* Problem statement *
Beginning with the line that holds "Acquaflora Elixir Reparador" and ending with the last line, please repeat the entries exactly and omit the pictures.

(Content revision data)
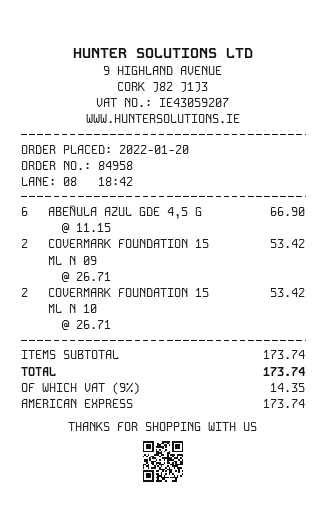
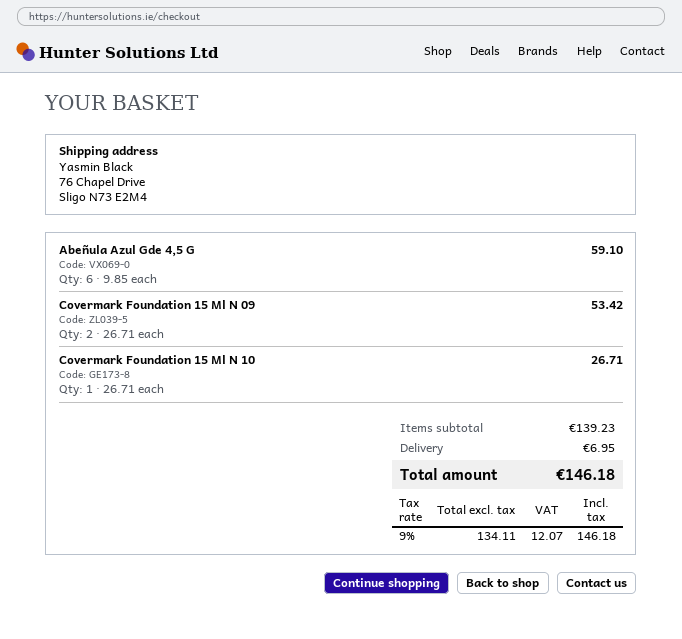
ABEÑULA AZUL GDE 4,5 G: 6 x 11.15 = 66.90 -> 6 x 9.85 = 59.10
COVERMARK FOUNDATION 15 ML N 10: 2 x 26.71 = 53.42 -> 1 x 26.71 = 26.71
subtotal: 173.74 -> 139.23
shipping: none -> 6.95
tax: 9% = 14.35 -> 9% = 12.07
total: 173.74 -> 146.18

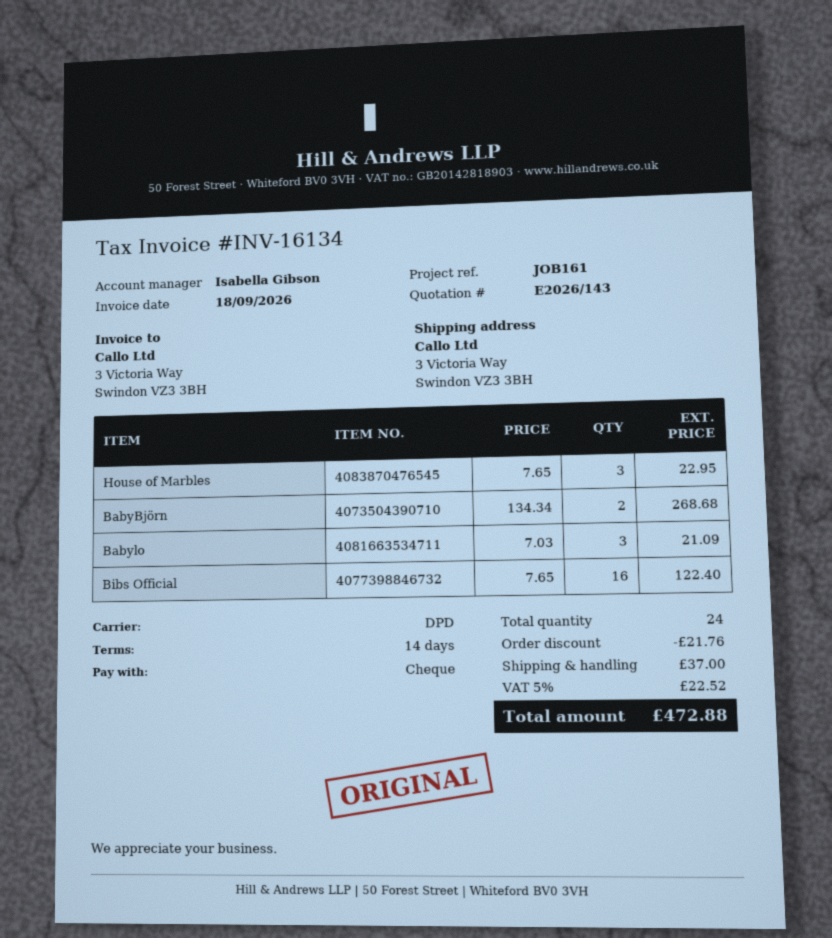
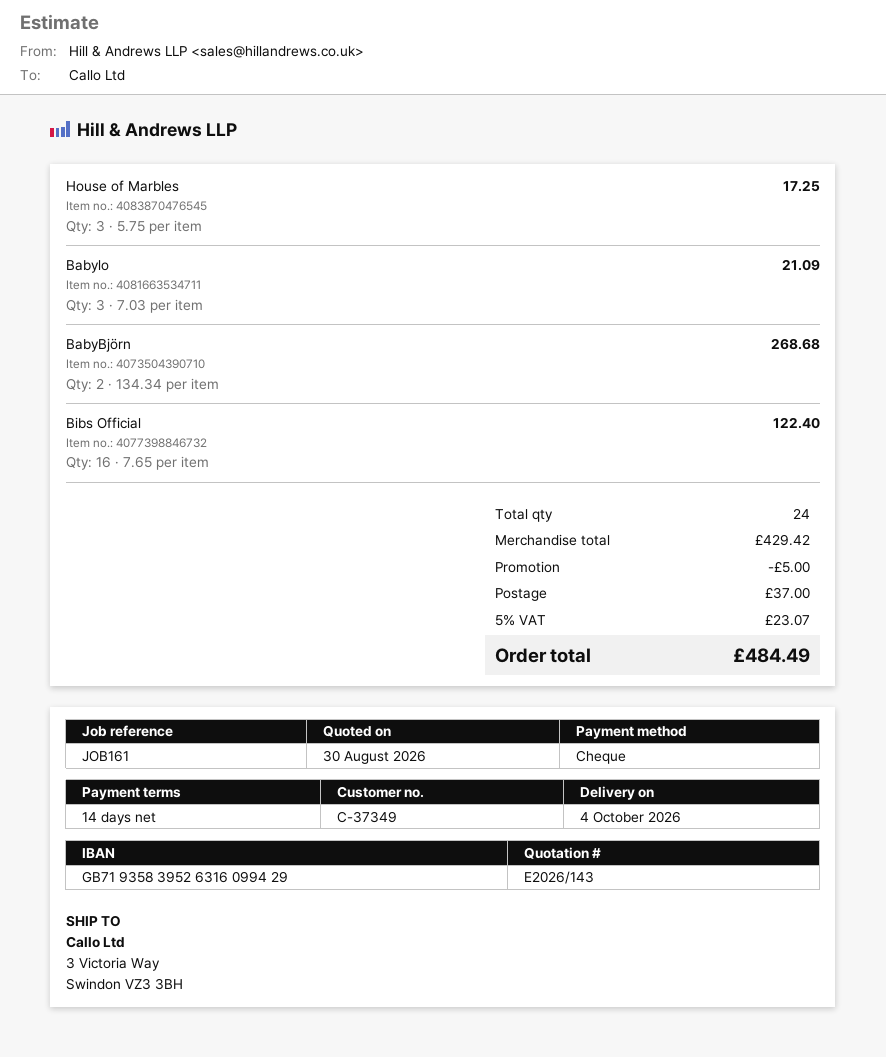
House of Marbles: 3 x 7.65 = 22.95 -> 3 x 5.75 = 17.25
discount: 21.76 -> 5.00
tax: 5% = 22.52 -> 5% = 23.07
total: 472.88 -> 484.49

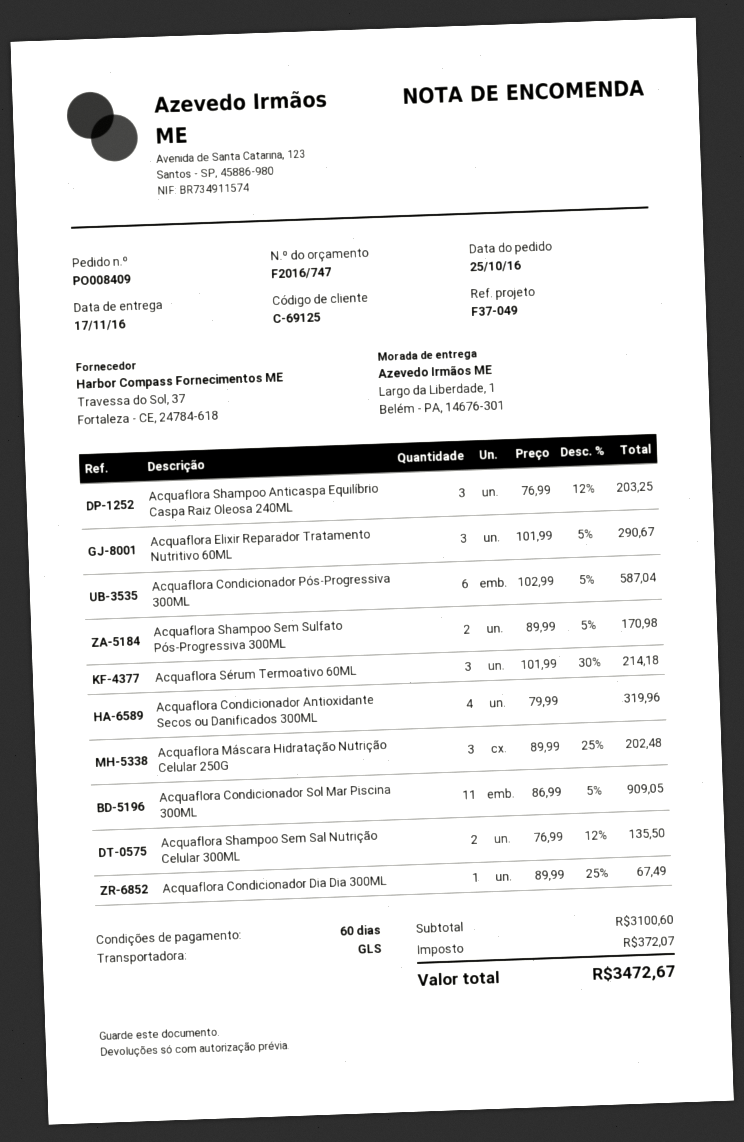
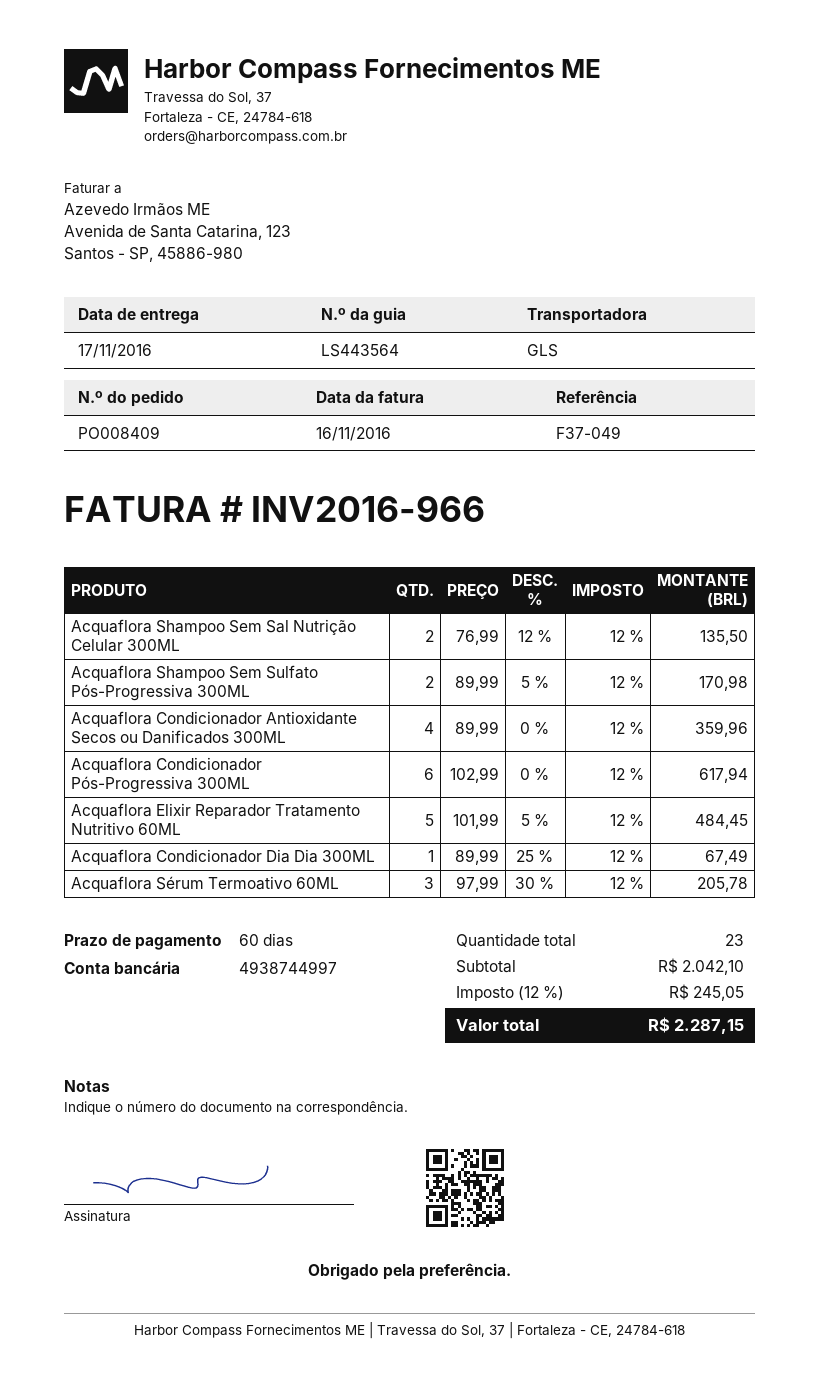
Acquaflora Shampoo Anticaspa Equilíbrio Caspa Raiz Oleosa 240ML: 3 x 76.99 - 12% = 203.25 -> none
Acquaflora Elixir Reparador Tratamento Nutritivo 60ML: 3 x 101.99 - 5% = 290.67 -> 5 x 101.99 - 5% = 484.45
Acquaflora Condicionador Pós-Progressiva 300ML: 6 x 102.99 - 5% = 587.04 -> 6 x 102.99 = 617.94
Acquaflora Sérum Termoativo 60ML: 3 x 101.99 - 30% = 214.18 -> 3 x 97.99 - 30% = 205.78
Acquaflora Condicionador Antioxidante Secos ou Danificados 300ML: 4 x 79.99 = 319.96 -> 4 x 89.99 = 359.96
Acquaflora Máscara Hidratação Nutrição Celular 250G: 3 x 89.99 - 25% = 202.48 -> none
Acquaflora Condicionador Sol Mar Piscina 300ML: 11 x 86.99 - 5% = 909.05 -> none
subtotal: 3100.60 -> 2042.10
tax: 372.07 -> 245.05
total: 3472.67 -> 2287.15

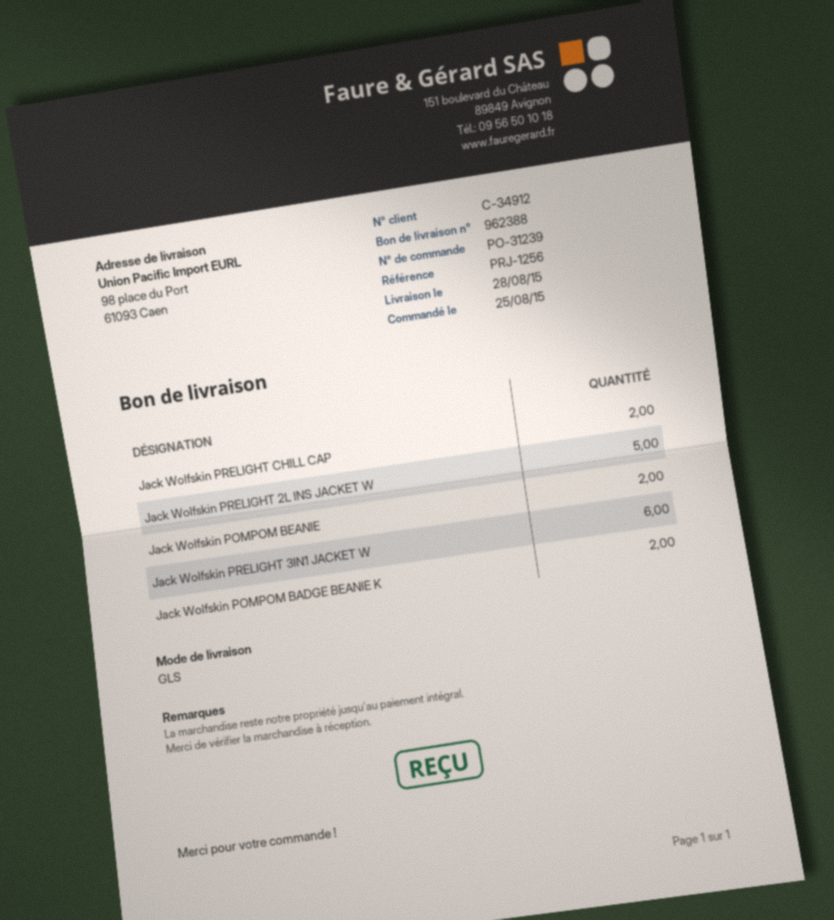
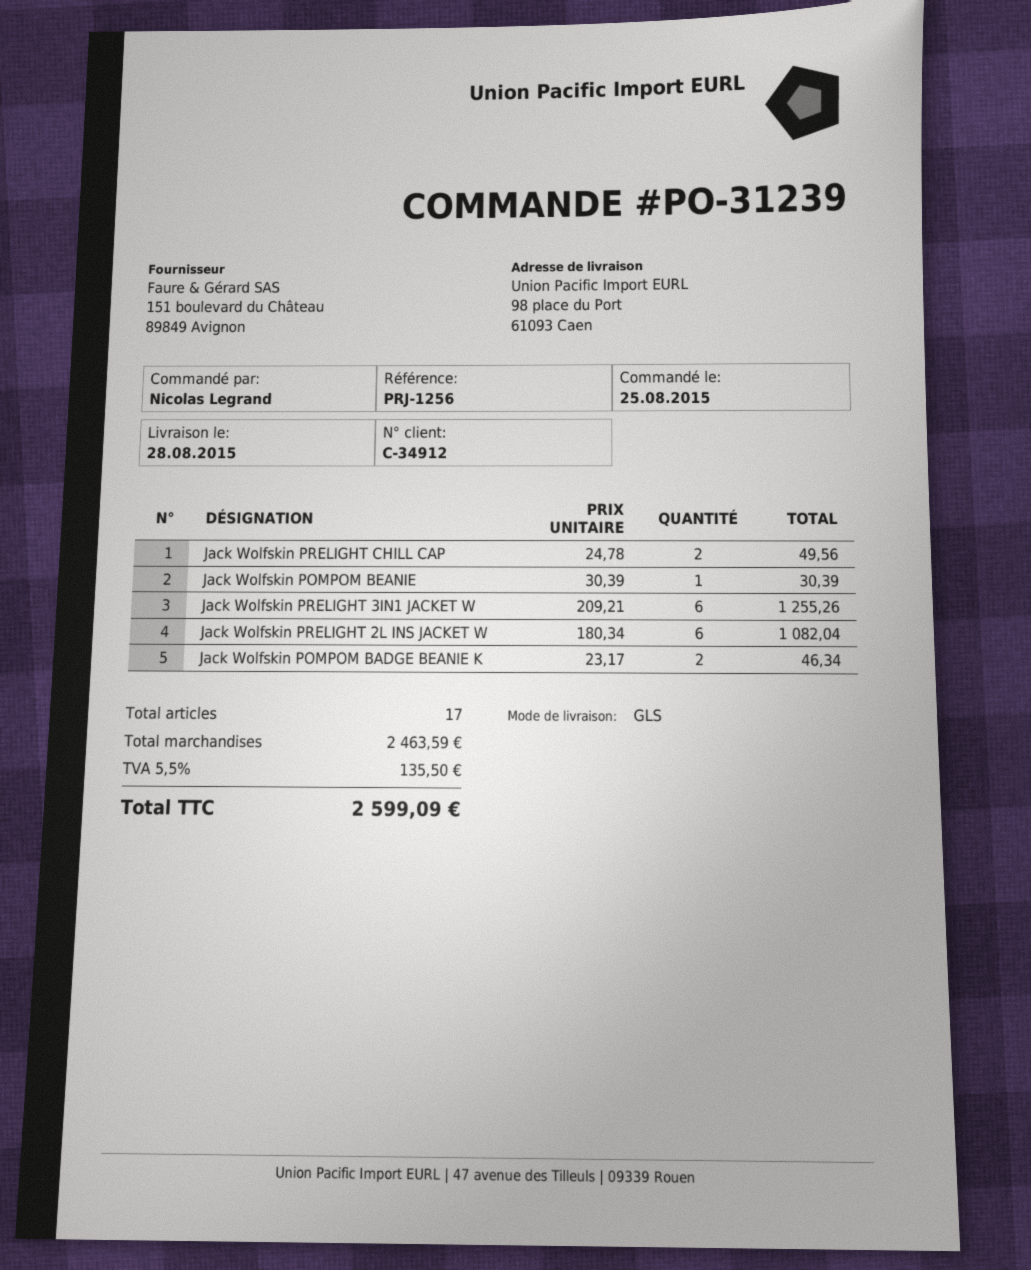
Jack Wolfskin PRELIGHT 2L INS JACKET W: 5 -> 6
Jack Wolfskin POMPOM BEANIE: 2 -> 1

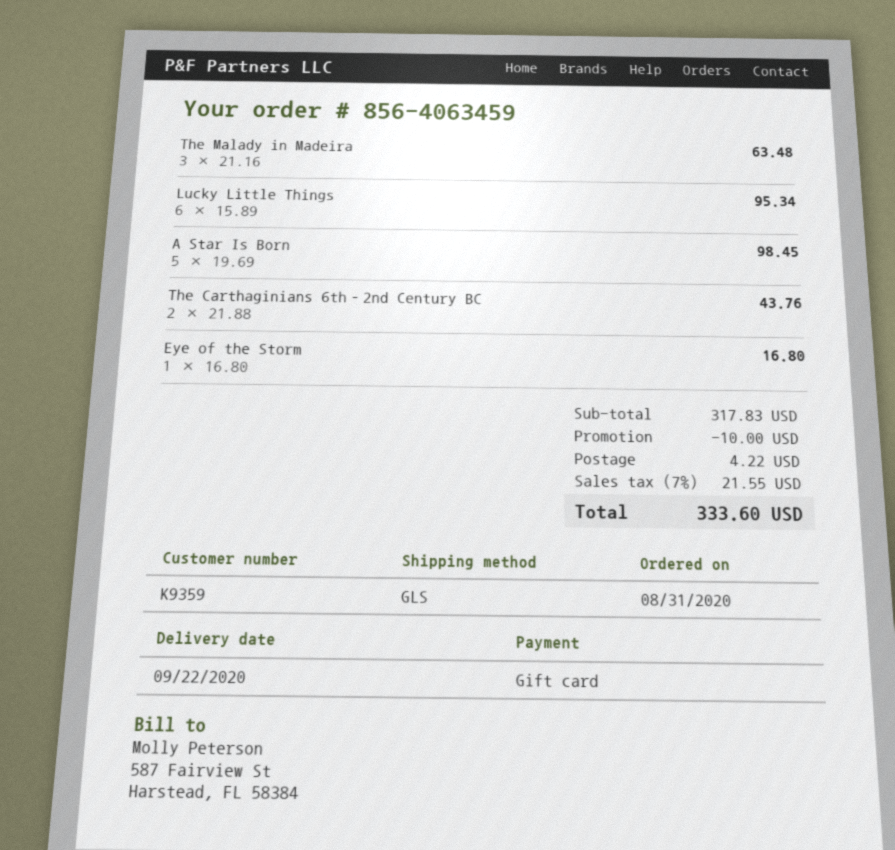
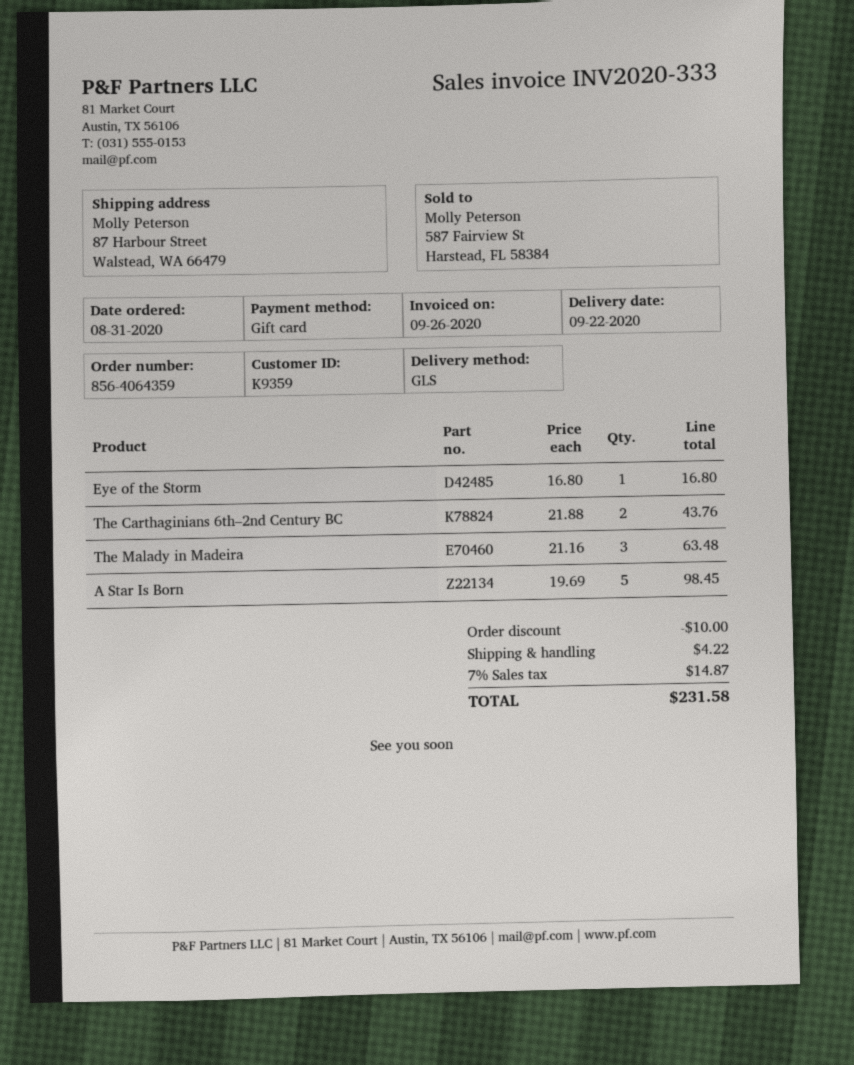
order number: 856-4063459 -> 856-4064359
Lucky Little Things: 6 x 15.89 = 95.34 -> none
tax: 7% = 21.55 -> 7% = 14.87
total: 333.60 -> 231.58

* Solved problem *
Acquaflora Elixir Reparador Tratamento Nutritivo 60ML: 3 x 101.99 - 5% = 290.67 -> 5 x 101.99 - 5% = 484.45
Acquaflora Condicionador Pós-Progressiva 300ML: 6 x 102.99 - 5% = 587.04 -> 6 x 102.99 = 617.94
Acquaflora Sérum Termoativo 60ML: 3 x 101.99 - 30% = 214.18 -> 3 x 97.99 - 30% = 205.78
Acquaflora Condicionador Antioxidante Secos ou Danificados 300ML: 4 x 79.99 = 319.96 -> 4 x 89.99 = 359.96
Acquaflora Máscara Hidratação Nutrição Celular 250G: 3 x 89.99 - 25% = 202.48 -> none
Acquaflora Condicionador Sol Mar Piscina 300ML: 11 x 86.99 - 5% = 909.05 -> none
subtotal: 3100.60 -> 2042.10
tax: 372.07 -> 245.05
total: 3472.67 -> 2287.15

Jack Wolfskin PRELIGHT 2L INS JACKET W: 5 -> 6
Jack Wolfskin POMPOM BEANIE: 2 -> 1

order number: 856-4063459 -> 856-4064359
Lucky Little Things: 6 x 15.89 = 95.34 -> none
tax: 7% = 21.55 -> 7% = 14.87
total: 333.60 -> 231.58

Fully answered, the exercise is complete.